Am. Small Bus. League v. DOD, No. 18-01979, 2019 WL 4416613 (N.D. Cal. Sept. 15, 2019) (Alsup, J.)
Am. Small Bus. League v. DOD, No. 18-01979, 2019 WL 4416613 (N.D. Cal. Sept. 15, 2019) (Alsup, J.)
Re: Request for records concerning Lockheed Martin, Sikorsky Aircraft Corporation, and GE Aviation's involvement with the Department of Defense's Comprehensive Subcontracting Plan Test Program
Disposition: Granting in part plaintiff's motion for discovery and allowing plaintiff to take up to three depositions
- Exemption 4 & Litigation Considerations, Discovery: The court grants plaintiff's motion for discovery in part and allows plaintiff to take up to three depositions.

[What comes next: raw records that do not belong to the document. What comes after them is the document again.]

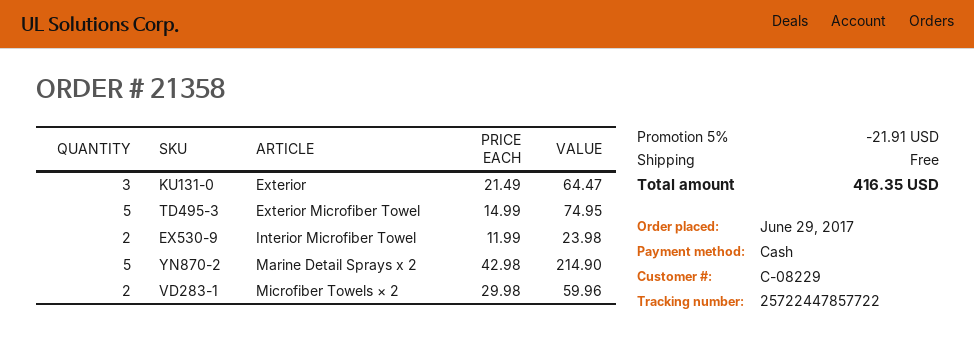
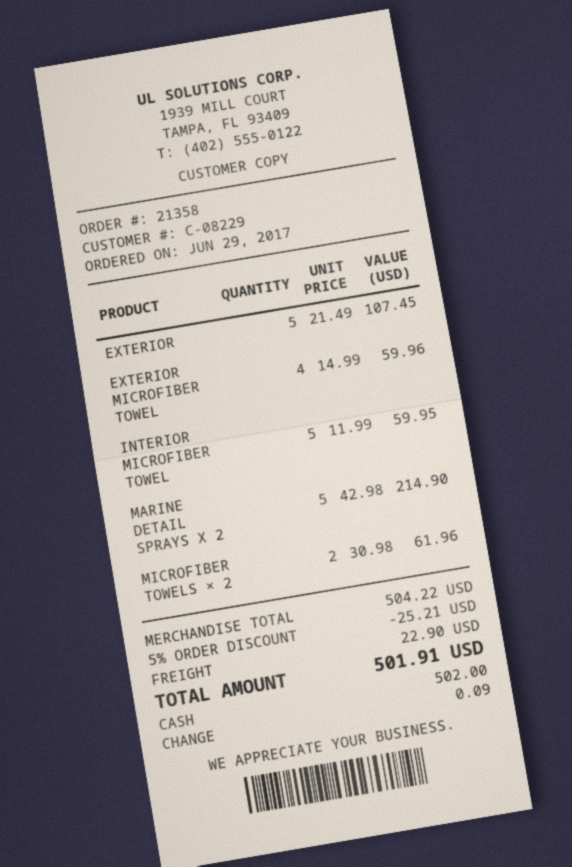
Exterior: 3 x 21.49 = 64.47 -> 5 x 21.49 = 107.45
Exterior Microfiber Towel: 5 x 14.99 = 74.95 -> 4 x 14.99 = 59.96
Interior Microfiber Towel: 2 x 11.99 = 23.98 -> 5 x 11.99 = 59.95
Microfiber Towels × 2: 2 x 29.98 = 59.96 -> 2 x 30.98 = 61.96
discount: 5% = 21.91 -> 5% = 25.21
shipping: 0.00 -> 22.90
total: 416.35 -> 501.91

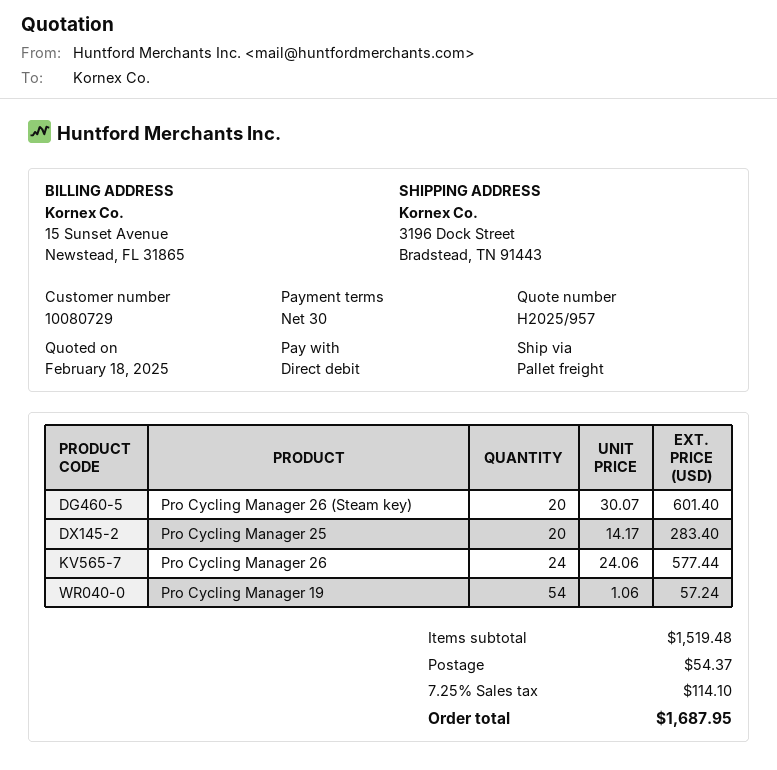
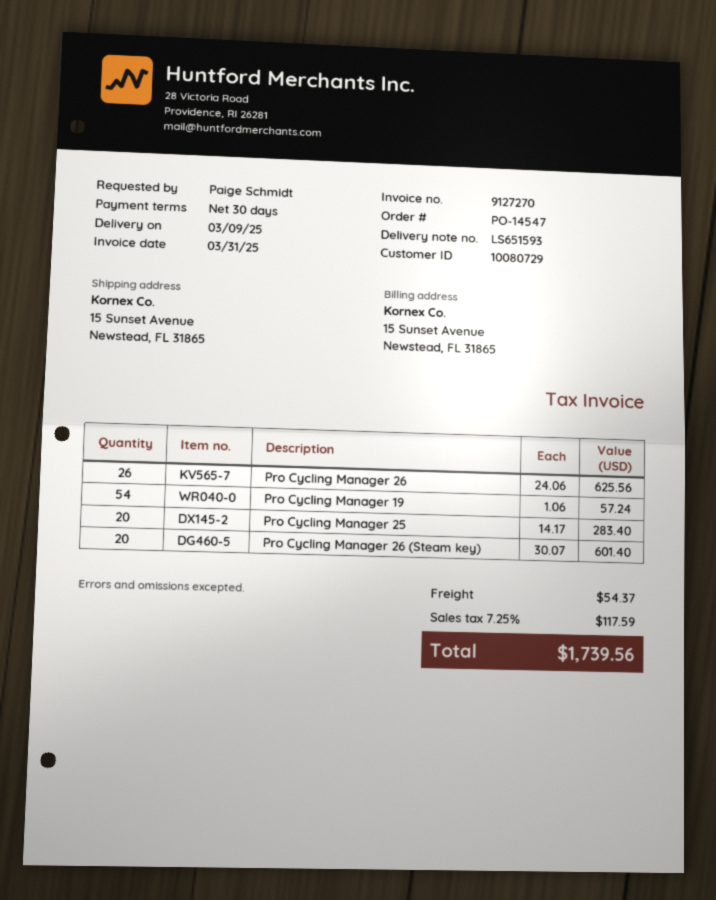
ship to: 3196 Dock Street, Bradstead, TN 91443 -> 15 Sunset Avenue, Newstead, FL 31865
Pro Cycling Manager 26: 24 x 24.06 = 577.44 -> 26 x 24.06 = 625.56
tax: 7.25% = 114.10 -> 7.25% = 117.59
total: 1687.95 -> 1739.56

The court relates that, "[i]n light of Food Marketing, defendants again move for summary judgment on the Exemption 4 issue, and plaintiff seeks discovery under Rule 56(d)." "Rule 56(d) (formerly Rule 56(f)) provides that '[i]f a nonmovant shows by affidavit or declaration that, for specified reasons, it cannot present facts essential to justify its opposition, the court may . . . allow time to obtain affidavits or declarations or to take discovery.'" The court finds that, "[r]elevant to defendants' motion for summary judgment, defendants must show, at a minimum, that the relevant companies customarily and actually treated as private all of the information at issue to prevail on the Exemption 4 issue." The court relates that, "[i]n support, defendants filed numerous declarations by various declarants who testified that the relevant companies customarily and actually kept said information private and disclosed the information to the government under the assurances of privacy." "Plaintiff seeks to depose those declarants . . . ." "As plaintiffs point out, [the intervenor's] selective disclosure of supposed confidential information (i.e., supplier names, performance to goals, strategic supplier partnerships, success stories of supplier contract awards) undercuts its vague contention that the company 'customarily' treats said information as confidential . . . ." "The trustworthiness of the [intervenor's] declaration is further chipped away by her statement in the next breath that [the intervenor] customarily keeps purchase orders, including supplier names (among other things), private 'because it could be used by competitors to target and award work to [the intervenor's] suppliers, thereby making them unavailable, or less available, to work on' its contracts . . . ." "In other words, according to [the intervenor], [the intervenor] simultaneously keeps private its supplier names to protect against poaching and freely discloses its 'exemplary' suppliers to attract more suppliers." "These explanations do not square." "Vague statements and discrepancies such as these sufficiently demonstrate that certain limited discovery is warranted under Rule 56(d)."